E cioè sfondare il finestrino posteriore sinistro della Volkswagen Tiguan, il vetro più lontano dalla piccola che era già sistemata, con le cinture del seggiolino allacciate, sul sedile anteriore destro. “Ho spaccato – prosegue il maresciallo Mansolino – e ho allargato il varco con la mano, che infatti si è riempita di schegge e ora è fasciata. Ma la sicura, da quel lato non si apriva.

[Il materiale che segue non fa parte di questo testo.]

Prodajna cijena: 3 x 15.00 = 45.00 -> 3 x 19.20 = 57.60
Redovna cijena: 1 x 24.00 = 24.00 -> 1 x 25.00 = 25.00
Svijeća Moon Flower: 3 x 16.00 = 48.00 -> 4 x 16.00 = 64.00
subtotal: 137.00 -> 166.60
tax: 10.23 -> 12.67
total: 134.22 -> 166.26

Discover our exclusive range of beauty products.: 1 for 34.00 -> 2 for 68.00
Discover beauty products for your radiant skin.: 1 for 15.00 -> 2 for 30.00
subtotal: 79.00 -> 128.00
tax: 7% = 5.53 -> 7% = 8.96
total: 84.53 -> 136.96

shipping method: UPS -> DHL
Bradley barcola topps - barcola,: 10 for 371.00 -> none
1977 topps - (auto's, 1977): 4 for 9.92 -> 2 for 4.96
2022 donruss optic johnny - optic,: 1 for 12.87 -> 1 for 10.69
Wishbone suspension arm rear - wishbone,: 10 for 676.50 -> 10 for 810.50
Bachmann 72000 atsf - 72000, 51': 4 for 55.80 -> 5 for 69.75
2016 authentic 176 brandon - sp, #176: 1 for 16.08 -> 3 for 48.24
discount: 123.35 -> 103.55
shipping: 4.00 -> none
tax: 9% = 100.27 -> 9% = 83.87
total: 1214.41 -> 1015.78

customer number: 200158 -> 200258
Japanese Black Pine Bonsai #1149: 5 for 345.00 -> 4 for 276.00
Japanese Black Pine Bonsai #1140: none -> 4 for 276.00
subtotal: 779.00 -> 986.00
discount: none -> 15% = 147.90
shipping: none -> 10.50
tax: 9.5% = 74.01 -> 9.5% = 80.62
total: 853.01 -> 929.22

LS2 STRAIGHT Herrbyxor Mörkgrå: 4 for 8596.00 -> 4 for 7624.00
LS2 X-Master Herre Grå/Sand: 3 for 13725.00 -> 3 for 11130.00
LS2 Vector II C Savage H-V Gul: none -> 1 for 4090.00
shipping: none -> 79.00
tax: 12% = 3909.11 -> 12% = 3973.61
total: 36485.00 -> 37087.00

Sono entrato di testa, rovinando un po’ i pantaloni, fino ad arrivare alla chiave, che era inserita nel blocco accensione”. Bimba salva, madre finalmente sollevata. “L’avevo vista fuori dall’auto – spiega il comandante della stazione – con aria incerta e spaventata, guardava un po’ lo sportello e un po’ la strada. Ero fuori dal servizio ma avevo lavorato lo stesso in mattinata per un infortunio sul lavoro, e stavo tornando a casa. Ho chiesto se potevo essere d’aiuto e la signora è scoppiata a piangere. Era nel panico. Con la bambina in quello stato non c’era un momento da perdere”.

Il lieto fine è stato una liberazione per la donna, 39 anni. “È stata questione di sfortuna – la consola il maresciallo – aveva giocato tutto il pomeriggio con la bimba e stava caricando il passeggino nel bagagliaio, la distrazione con la chiave è una cosa che può capitare a chiunque, ma non l’aveva di certo abbandonata. In quel momento, per tenerla su, le ho dato il mio telefono e le ho detto di chiamare il marito, mentre io rompevo il vetro.

A sera mi hanno chiamato e hanno avuto parole di ringraziamento che terrò per me e difficilmente dimenticherò”. Anche i luoghi hanno nomi simbolici. La piazza è intitolata ad Attilio Lombardi, carabiniere ucciso in servizio nel 1974 da una banda di rapinatori durante un assalto in banca: cadde anche uno dei banditi, nello scontro a fuoco, al giovane militare arrivò una medaglia d’oro postuma. Il parchetto dove mamma e figlia avevano giocato porta il nome di Nicholas Green, ed è un altro cassetto di una tragica memoria che si apre: 7 anni aveva, il bimbo di San Francisco, ed era in vacanza con i genitori quando la sua auto, in viaggio verso Messina, venne mitragliata da una batteria di rapinatori calabresi.

Quanto a Mansolino, che ormai in Brianza – tra Besana, Lissone e Giussano – ha trascorso tutti i suoi trent’anni di servizio nell’Arma, e che era già stato nominato Cavaliere della Repubblica a fine 2018, il lavoro è già ripreso: “Ho tagli e fasciature, un tendine fa male, mi hanno dato tre giorni di prognosi ma sono già al lavoro. Non mi metto in malattia per certe cose”.